Would you return all of this data exactly, leaving nothing out?

=== Begin Enclosure ===

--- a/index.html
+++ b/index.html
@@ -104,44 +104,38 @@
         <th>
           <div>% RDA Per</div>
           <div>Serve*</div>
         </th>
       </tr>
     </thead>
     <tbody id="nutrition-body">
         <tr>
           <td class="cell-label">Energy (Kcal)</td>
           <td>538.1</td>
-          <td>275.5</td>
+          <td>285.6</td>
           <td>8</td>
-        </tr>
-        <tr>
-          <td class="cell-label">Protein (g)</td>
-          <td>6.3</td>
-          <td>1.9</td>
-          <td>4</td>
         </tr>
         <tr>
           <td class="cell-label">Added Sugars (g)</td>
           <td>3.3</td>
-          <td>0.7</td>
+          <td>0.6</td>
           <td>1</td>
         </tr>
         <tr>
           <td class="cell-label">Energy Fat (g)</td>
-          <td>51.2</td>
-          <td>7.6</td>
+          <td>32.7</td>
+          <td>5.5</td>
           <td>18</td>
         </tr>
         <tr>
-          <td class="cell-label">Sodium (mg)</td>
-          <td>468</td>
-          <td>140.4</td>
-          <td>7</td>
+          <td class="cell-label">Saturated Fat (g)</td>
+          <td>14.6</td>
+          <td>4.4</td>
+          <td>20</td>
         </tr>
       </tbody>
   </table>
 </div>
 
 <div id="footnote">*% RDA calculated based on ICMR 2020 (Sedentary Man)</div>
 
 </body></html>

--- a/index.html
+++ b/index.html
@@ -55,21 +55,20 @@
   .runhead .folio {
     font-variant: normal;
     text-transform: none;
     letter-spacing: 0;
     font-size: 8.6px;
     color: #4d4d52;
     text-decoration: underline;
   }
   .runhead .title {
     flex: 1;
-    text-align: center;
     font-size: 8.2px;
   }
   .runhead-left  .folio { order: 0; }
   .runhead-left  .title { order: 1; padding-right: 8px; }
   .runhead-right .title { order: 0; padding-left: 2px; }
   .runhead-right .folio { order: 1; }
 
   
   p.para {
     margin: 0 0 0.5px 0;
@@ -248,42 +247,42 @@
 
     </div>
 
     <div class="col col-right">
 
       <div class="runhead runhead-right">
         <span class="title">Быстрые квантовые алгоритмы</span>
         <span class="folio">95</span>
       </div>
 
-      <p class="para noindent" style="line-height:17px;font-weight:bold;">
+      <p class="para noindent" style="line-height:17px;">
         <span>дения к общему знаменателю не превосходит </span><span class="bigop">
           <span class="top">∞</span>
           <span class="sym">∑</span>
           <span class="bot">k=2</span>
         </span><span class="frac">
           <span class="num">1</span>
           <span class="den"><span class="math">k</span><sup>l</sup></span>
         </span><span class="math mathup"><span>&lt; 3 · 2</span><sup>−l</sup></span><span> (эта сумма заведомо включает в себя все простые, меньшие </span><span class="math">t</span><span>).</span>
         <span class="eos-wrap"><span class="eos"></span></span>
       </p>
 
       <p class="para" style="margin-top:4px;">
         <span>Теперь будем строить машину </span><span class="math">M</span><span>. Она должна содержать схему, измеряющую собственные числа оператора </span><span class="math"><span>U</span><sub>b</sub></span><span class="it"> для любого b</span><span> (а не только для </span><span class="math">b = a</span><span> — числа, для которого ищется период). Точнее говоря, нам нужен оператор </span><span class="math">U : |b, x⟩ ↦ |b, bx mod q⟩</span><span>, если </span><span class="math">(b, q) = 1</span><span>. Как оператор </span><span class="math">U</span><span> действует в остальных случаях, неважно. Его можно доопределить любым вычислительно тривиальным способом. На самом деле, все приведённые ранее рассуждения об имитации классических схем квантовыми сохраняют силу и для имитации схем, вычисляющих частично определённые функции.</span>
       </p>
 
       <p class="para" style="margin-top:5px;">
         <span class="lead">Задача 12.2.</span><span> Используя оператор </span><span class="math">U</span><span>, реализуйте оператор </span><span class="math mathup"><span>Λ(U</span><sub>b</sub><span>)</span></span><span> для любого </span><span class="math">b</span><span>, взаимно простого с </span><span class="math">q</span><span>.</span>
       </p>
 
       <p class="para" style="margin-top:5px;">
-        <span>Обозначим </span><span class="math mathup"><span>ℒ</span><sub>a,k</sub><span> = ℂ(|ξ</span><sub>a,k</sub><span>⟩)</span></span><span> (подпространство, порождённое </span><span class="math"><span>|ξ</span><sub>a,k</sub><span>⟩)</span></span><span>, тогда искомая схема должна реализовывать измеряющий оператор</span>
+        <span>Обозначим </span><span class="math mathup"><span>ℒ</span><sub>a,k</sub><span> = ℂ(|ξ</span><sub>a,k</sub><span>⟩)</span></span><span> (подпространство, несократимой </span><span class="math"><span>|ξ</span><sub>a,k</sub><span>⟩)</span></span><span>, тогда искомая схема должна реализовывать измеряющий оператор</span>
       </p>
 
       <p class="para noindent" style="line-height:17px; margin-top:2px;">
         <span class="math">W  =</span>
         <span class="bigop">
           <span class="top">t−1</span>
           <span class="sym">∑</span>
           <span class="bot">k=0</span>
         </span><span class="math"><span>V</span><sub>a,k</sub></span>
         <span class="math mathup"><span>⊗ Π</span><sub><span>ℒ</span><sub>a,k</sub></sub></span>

=== End Enclosure ===

* [ANSWER FOR THIS EXERCISE]
--- a/index.html
+++ b/index.html
@@ -104,44 +104,38 @@
         <th>
           <div>% RDA Per</div>
           <div>Serve*</div>
         </th>
       </tr>
     </thead>
     <tbody id="nutrition-body">
         <tr>
           <td class="cell-label">Energy (Kcal)</td>
           <td>538.1</td>
-          <td>275.5</td>
+          <td>285.6</td>
           <td>8</td>
-        </tr>
-        <tr>
-          <td class="cell-label">Protein (g)</td>
-          <td>6.3</td>
-          <td>1.9</td>
-          <td>4</td>
         </tr>
         <tr>
           <td class="cell-label">Added Sugars (g)</td>
           <td>3.3</td>
-          <td>0.7</td>
+          <td>0.6</td>
           <td>1</td>
         </tr>
         <tr>
           <td class="cell-label">Energy Fat (g)</td>
-          <td>51.2</td>
-          <td>7.6</td>
+          <td>32.7</td>
+          <td>5.5</td>
           <td>18</td>
         </tr>
         <tr>
-          <td class="cell-label">Sodium (mg)</td>
-          <td>468</td>
-          <td>140.4</td>
-          <td>7</td>
+          <td class="cell-label">Saturated Fat (g)</td>
+          <td>14.6</td>
+          <td>4.4</td>
+          <td>20</td>
         </tr>
       </tbody>
   </table>
 </div>
 
 <div id="footnote">*% RDA calculated based on ICMR 2020 (Sedentary Man)</div>
 
 </body></html>

--- a/index.html
+++ b/index.html
@@ -55,21 +55,20 @@
   .runhead .folio {
     font-variant: normal;
     text-transform: none;
     letter-spacing: 0;
     font-size: 8.6px;
     color: #4d4d52;
     text-decoration: underline;
   }
   .runhead .title {
     flex: 1;
-    text-align: center;
     font-size: 8.2px;
   }
   .runhead-left  .folio { order: 0; }
   .runhead-left  .title { order: 1; padding-right: 8px; }
   .runhead-right .title { order: 0; padding-left: 2px; }
   .runhead-right .folio { order: 1; }
 
   
   p.para {
     margin: 0 0 0.5px 0;
@@ -248,42 +247,42 @@
 
     </div>
 
     <div class="col col-right">
 
       <div class="runhead runhead-right">
         <span class="title">Быстрые квантовые алгоритмы</span>
         <span class="folio">95</span>
       </div>
 
-      <p class="para noindent" style="line-height:17px;font-weight:bold;">
+      <p class="para noindent" style="line-height:17px;">
         <span>дения к общему знаменателю не превосходит </span><span class="bigop">
           <span class="top">∞</span>
           <span class="sym">∑</span>
           <span class="bot">k=2</span>
         </span><span class="frac">
           <span class="num">1</span>
           <span class="den"><span class="math">k</span><sup>l</sup></span>
         </span><span class="math mathup"><span>&lt; 3 · 2</span><sup>−l</sup></span><span> (эта сумма заведомо включает в себя все простые, меньшие </span><span class="math">t</span><span>).</span>
         <span class="eos-wrap"><span class="eos"></span></span>
       </p>
 
       <p class="para" style="margin-top:4px;">
         <span>Теперь будем строить машину </span><span class="math">M</span><span>. Она должна содержать схему, измеряющую собственные числа оператора </span><span class="math"><span>U</span><sub>b</sub></span><span class="it"> для любого b</span><span> (а не только для </span><span class="math">b = a</span><span> — числа, для которого ищется период). Точнее говоря, нам нужен оператор </span><span class="math">U : |b, x⟩ ↦ |b, bx mod q⟩</span><span>, если </span><span class="math">(b, q) = 1</span><span>. Как оператор </span><span class="math">U</span><span> действует в остальных случаях, неважно. Его можно доопределить любым вычислительно тривиальным способом. На самом деле, все приведённые ранее рассуждения об имитации классических схем квантовыми сохраняют силу и для имитации схем, вычисляющих частично определённые функции.</span>
       </p>
 
       <p class="para" style="margin-top:5px;">
         <span class="lead">Задача 12.2.</span><span> Используя оператор </span><span class="math">U</span><span>, реализуйте оператор </span><span class="math mathup"><span>Λ(U</span><sub>b</sub><span>)</span></span><span> для любого </span><span class="math">b</span><span>, взаимно простого с </span><span class="math">q</span><span>.</span>
       </p>
 
       <p class="para" style="margin-top:5px;">
-        <span>Обозначим </span><span class="math mathup"><span>ℒ</span><sub>a,k</sub><span> = ℂ(|ξ</span><sub>a,k</sub><span>⟩)</span></span><span> (подпространство, порождённое </span><span class="math"><span>|ξ</span><sub>a,k</sub><span>⟩)</span></span><span>, тогда искомая схема должна реализовывать измеряющий оператор</span>
+        <span>Обозначим </span><span class="math mathup"><span>ℒ</span><sub>a,k</sub><span> = ℂ(|ξ</span><sub>a,k</sub><span>⟩)</span></span><span> (подпространство, несократимой </span><span class="math"><span>|ξ</span><sub>a,k</sub><span>⟩)</span></span><span>, тогда искомая схема должна реализовывать измеряющий оператор</span>
       </p>
 
       <p class="para noindent" style="line-height:17px; margin-top:2px;">
         <span class="math">W  =</span>
         <span class="bigop">
           <span class="top">t−1</span>
           <span class="sym">∑</span>
           <span class="bot">k=0</span>
         </span><span class="math"><span>V</span><sub>a,k</sub></span>
         <span class="math mathup"><span>⊗ Π</span><sub><span>ℒ</span><sub>a,k</sub></sub></span>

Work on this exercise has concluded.